S'asseoir debout

Publié le 12 décembre 2008 par Lili

Gare de Lyon, je cours et gravis les marches de l'escalator pour atteindre le quai de la ligne D, j'entends la sonnerie, j'accélère, et arrive sur la plateforme à l’instant même où les portes claquent et le train s'ébranle! Trop tard! Quinze minutes d'attente…

Pas de sièges libres, si peu sont installés sur le quai! En revanche, le récent concept de mobilier urbain les assis debout m'offrent une perspective de substitution.

Assis debout ? me direz-vous le regard soupçonneux. Je confirme. Vous venez de découvrir l'aboutissement grandiose d'un bouleversement du mobilier urbain.

Depuis près de vingt ans, la RATP remplace peu à peu la quasi-totalité des bancs de bois longilignes et simples par des sièges moulés en plastique bien séparés des uns des autres de cinquante centimètres. Bien qu'on soit presque tenté de hurler pour se parler, le design orienté artistique participe au développement de l'art de la rue. D'autres sièges plus rapprochés sont séparés par des accoudoirs intermédiaires, larges et chromés, patinées à présent par des myriades d'avant bras.
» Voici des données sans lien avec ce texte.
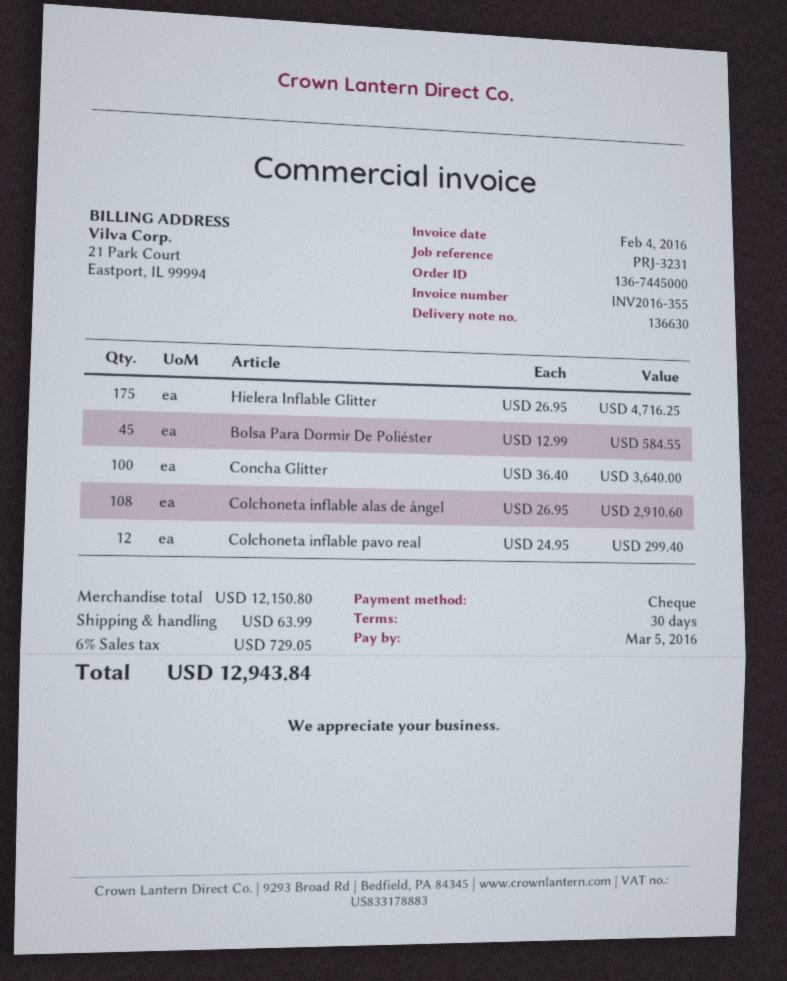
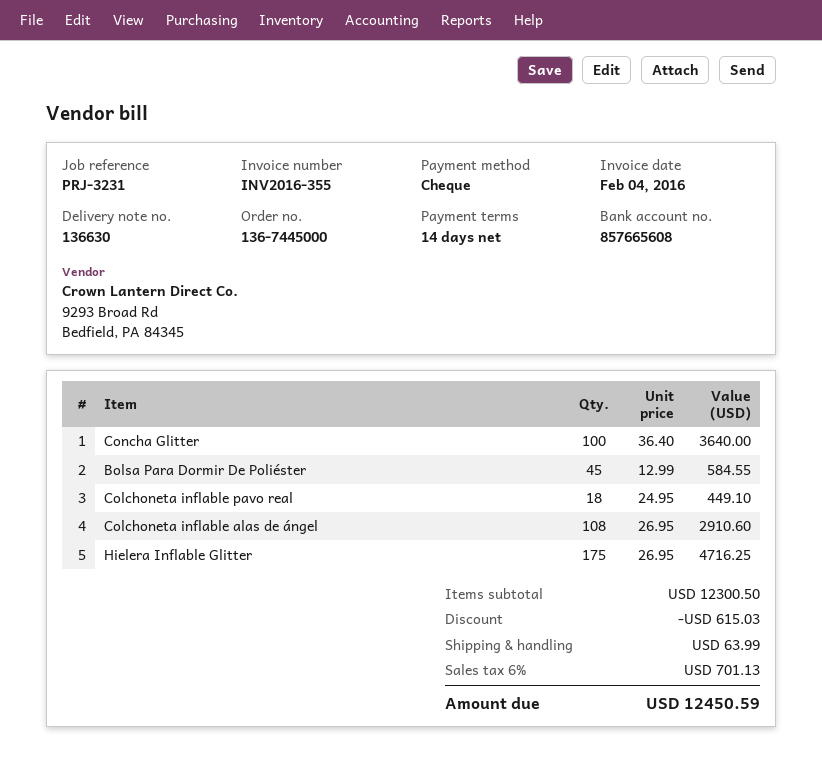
payment terms: 30 days -> 14 days
Colchoneta inflable pavo real: 12 x 24.95 = 299.40 -> 18 x 24.95 = 449.10
subtotal: 12150.80 -> 12300.50
discount: none -> 615.03
tax: 6% = 729.05 -> 6% = 701.13
total: 12943.84 -> 12450.59

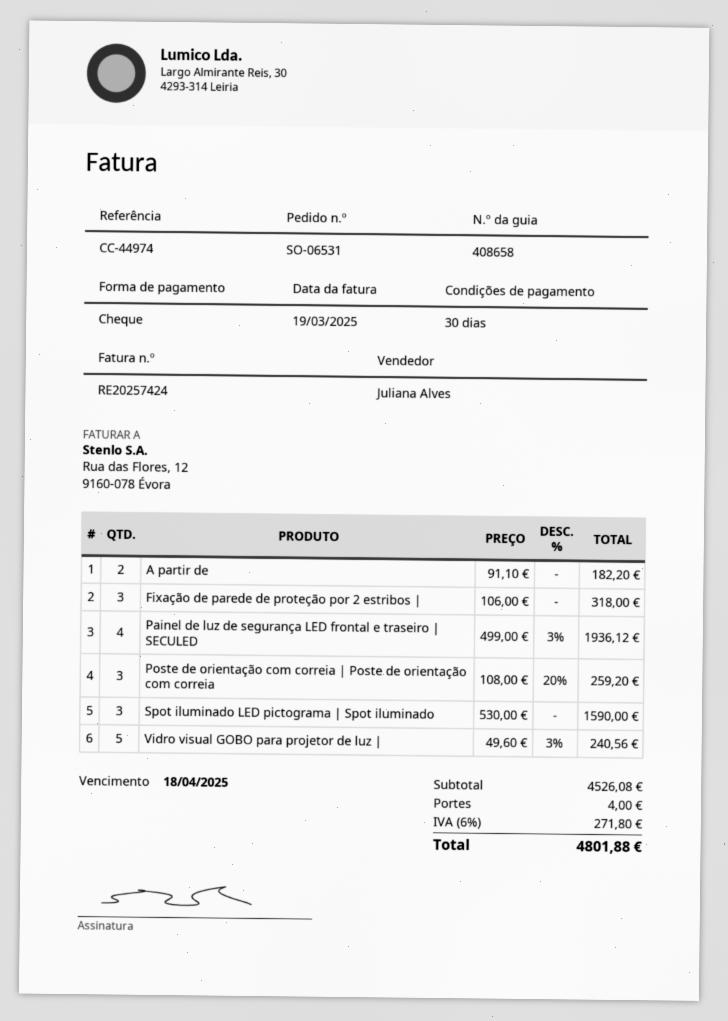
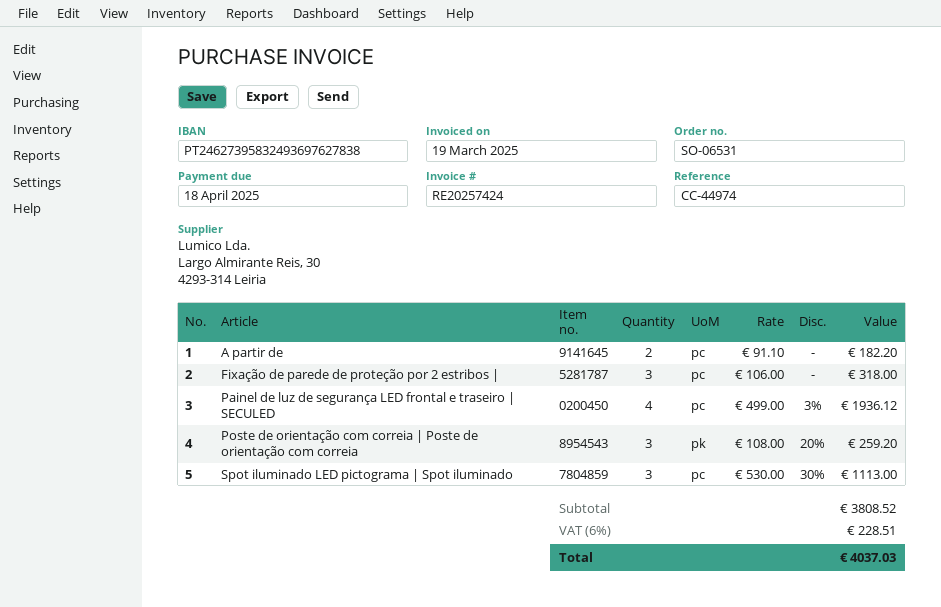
Spot iluminado LED pictograma | Spot iluminado: 3 x 530.00 = 1590.00 -> 3 x 530.00 - 30% = 1113.00
Vidro visual GOBO para projetor de luz |: 5 x 49.60 - 3% = 240.56 -> none
subtotal: 4526.08 -> 3808.52
shipping: 4.00 -> none
tax: 6% = 271.80 -> 6% = 228.51
total: 4801.88 -> 4037.03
A la station Opéra sur la ligne A, les fauteuils en plastiques rouges sont séparés du sol au plafond par de gigantesques cloisons aérées d'un petit espace, amusant pour les enfants qui s'imaginent face au hublot d'un magnifique paquebot en partance pour le bout du monde… Cela ressemblerait plutôt à des cabines d'isolation, magnifique symbole de l'individualisme ambiant. On découvre aussi des sièges dont l'assise est si inclinée que nos postérieurs glissent inexorablement.

Puis vint l’ère des fameux assis-debout, concept design qui a émergé dans les cerveaux imaginatifs des créateurs ces dernières années, une sorte de barre, haut perchée, sur laquelle est disposé quatre supports inclinés.

Ainsi après avoir passé une demi-heure debout dans une rame de métro, arpenté les longs couloirs des correspondances, cette douleur récurrente vous comprimant le bas du dos et vos pieds compressés dans vos chaussures pointues à talons hauts hurlant de désespoir, vous rêvez de vous asseoir un moment en attendant une fois de plus votre train.

Oui vous rêvez!

Vous n'avez pas assez souffert. Vous vous contenterez de vous appuyer contre ces faux sièges qui ne soulagent ni votre dos ni vos pieds ni vos jambes, ni votre esprit qui ressent alors une si grande frustration. D'après les concepteurs de ces tabourets bancals, il s'agit d'une alternative à l'assise traditionnelle… jolie formule! L'assise traditionnelle est devenue ringarde en effet. La modernité se renouvelle. Etre assis n'est plus s'asseoir! Cette prouesse linguistique ne serait-elle pas annonciatrice de la mutation de nos corps?

Les femmes enceintes ou accompagnées d'enfants en bas âge, les personnes du troisième âge ont dû applaudir lorsque ces assis debout ont fleuri sur les quais.

Sans doute n'ai-je pas saisi l'ambition esthétique de tels concepts qui négligent le confort et privilégient la beauté du décor offrant un magnifique accès à l'art?

L'art surgit là où on l'attend le moins *[1]

Je n'avais pas compris ces mots en ces termes. Dans ma naïveté, j'avais imaginé que l'art au détour d'un quai, en haut d'un escalator, derrière une vitre sale, sur les parois d'un tunnel, pouvait nous émouvoir, nous faire sourire, susciter un instant de bonheur, illuminer notre regard, adoucir notre oreille.

Non! C'est une arnaque, rien à voir avec l'art…

La raison principale de cette idée de génie est d'empêcher la position allongée de certains usagers, la station quotidienne prolongée, voire annuelle, des SDF… Le clochard fait tache, le sans abri ennuie, la misère exaspère, qu'ils aillent ailleurs, surtout ne pas les voir.

Punition collective!

Mais qui peut croire que supprimer les bancs supprimerait la misère?